Never sent: IP addresses, hostnames, RPC URLs, private keys.

Register Your Node

# Register with the monitoring service
monoctl monitor register --network Sprintnet --moniker "my-node" --role fullnode --home ~/.monod

# Roles: validator, seed, bootstrap, fullnode, gateway, snapshot

This generates an ed25519 keypair for signing heartbeats and returns a link token. Send this token to the @MonolythiumBot on Telegram to complete registration and receive alerts.

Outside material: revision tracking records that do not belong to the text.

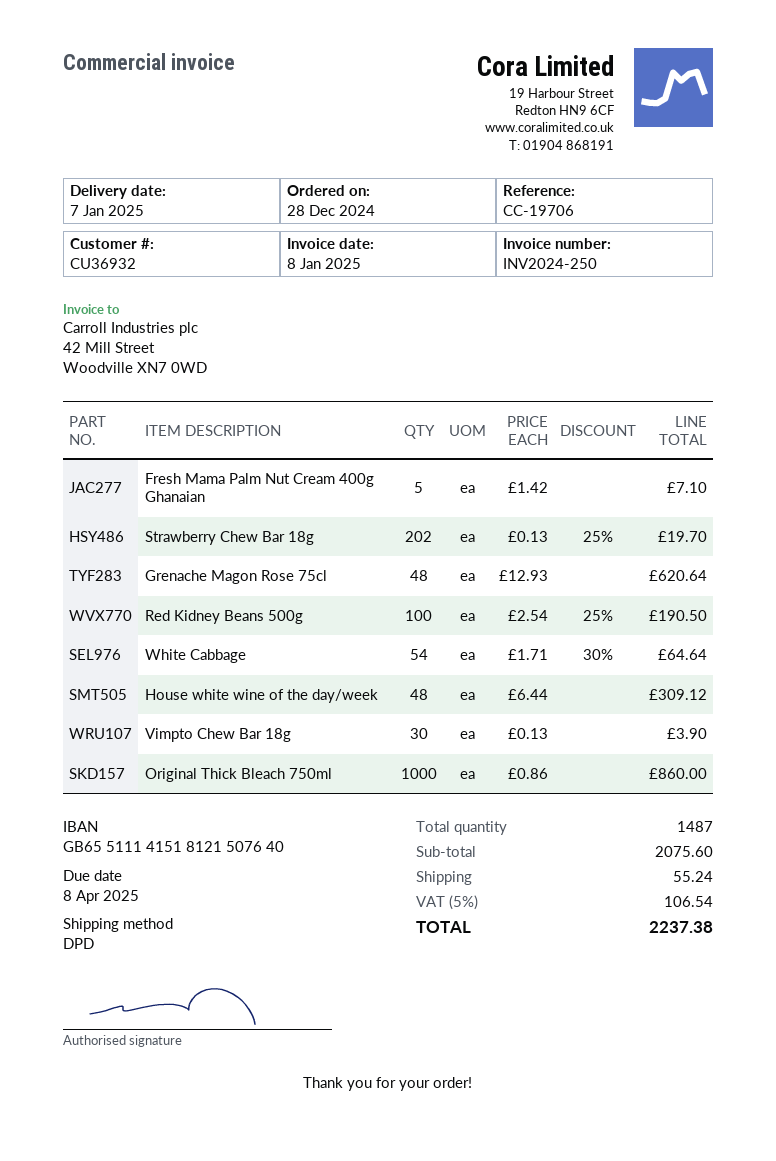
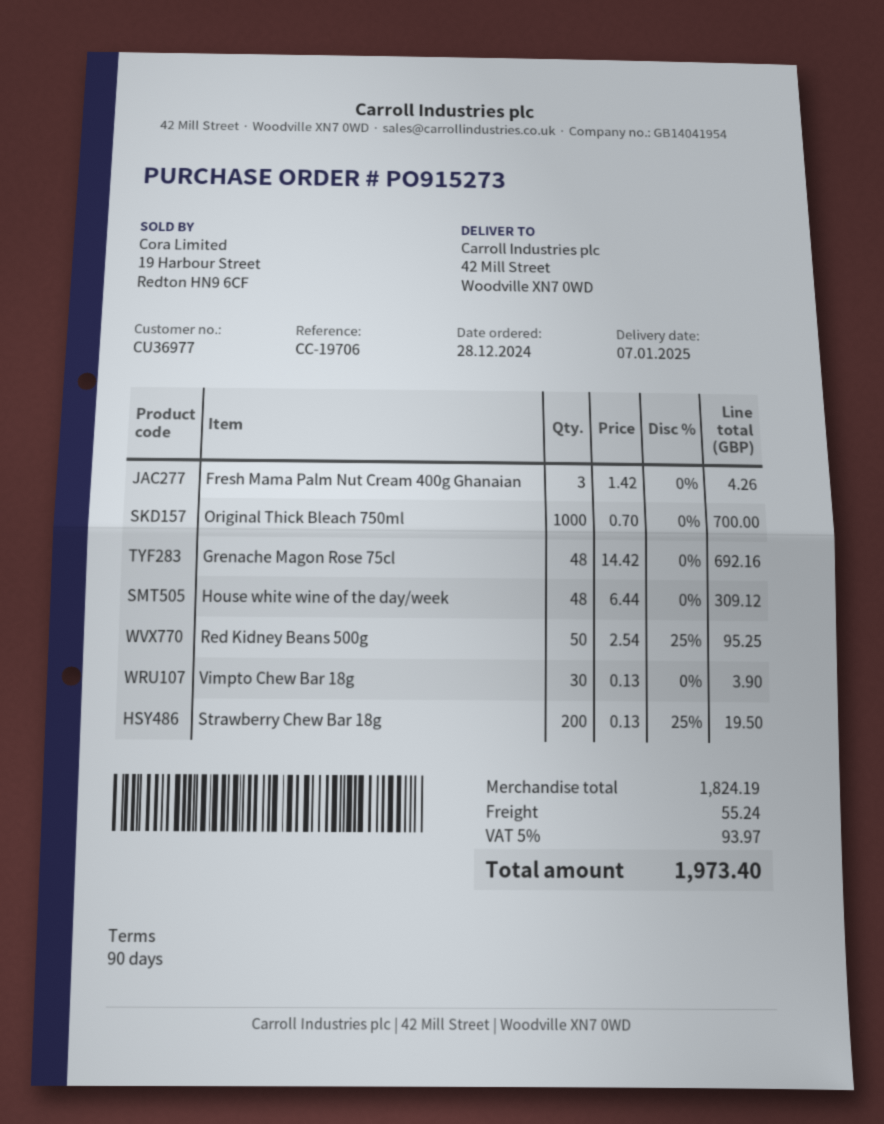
customer number: CU36932 -> CU36977
Fresh Mama Palm Nut Cream 400g Ghanaian: 5 x 1.42 = 7.10 -> 3 x 1.42 = 4.26
Strawberry Chew Bar 18g: 202 x 0.13 - 25% = 19.70 -> 200 x 0.13 - 25% = 19.50
Grenache Magon Rose 75cl: 48 x 12.93 = 620.64 -> 48 x 14.42 = 692.16
Red Kidney Beans 500g: 100 x 2.54 - 25% = 190.50 -> 50 x 2.54 - 25% = 95.25
White Cabbage: 54 x 1.71 - 30% = 64.64 -> none
Original Thick Bleach 750ml: 1000 x 0.86 = 860.00 -> 1000 x 0.70 = 700.00
subtotal: 2075.60 -> 1824.19
tax: 5% = 106.54 -> 5% = 93.97
total: 2237.38 -> 1973.40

Install Automatic Heartbeats

# Install systemd timer (sends heartbeat every 30 seconds)
sudo monoctl monitor install --network Sprintnet --user $(whoami) --home ~/.monod

# Verify timer is active
sudo systemctl status monoctl-monitor@Sprintnet.timer

Manual Heartbeat

# Send a single heartbeat (useful for testing)
monoctl monitor heartbeat --network Sprintnet --home ~/.monod

Control Visibility

By default, registered nodes are private and don't appear on the public explorer. To make your node visible:

# Make node public (visible on explorer)
monoctl monitor visibility --public --network Sprintnet --home ~/.monod

# Make node private again
monoctl monitor visibility --private --network Sprintnet --home ~/.monod

Public nodes appear at monoscan.xyz/sprintnet/nodes.

Uninstall

# Remove the systemd timer
sudo monoctl monitor uninstall --network Sprintnet

Telegram Bot Commands

Once registered, you can interact with @MonolythiumBot:

CommandDescription
/startWelcome message and setup
/helpList available commands
/statusView your registered nodes
/pause <moniker> <minutes>Pause alerts (e.g., /pause my-node 60)
/resume <moniker>Resume alerts for a node
/deregister <moniker>Remove node from monitoring

Pause alerts when doing maintenance:

/pause my-node 60

This pauses alerts for 60 minutes (max 24 hours). Use /resume my-node to resume earlier.

Alert Types

The bot sends alerts when:

  • Node goes offline (no heartbeat for 2+ minutes)
  • Node starts lagging behind canonical height
  • Node becomes stalled (height not increasing)

Best Practices

  1. Monitor 24/7 - Use automated monitoring
  2. Set up alerts - Know about issues immediately
  3. Test alerts - Verify notifications work
  4. Monitor trends - Catch issues before they're critical
  5. Keep dashboards - Visualize health at a glance
  6. Log retention - Keep logs for troubleshooting

FAQ

What's the minimum monitoring setup?

At least: process monitoring, disk space alerts, and external ping.

Should I expose metrics publicly?

No. Keep Prometheus metrics internal or behind authentication.

How often should I check?

Automated: every 15-30 seconds. Manual: at least daily review of dashboards.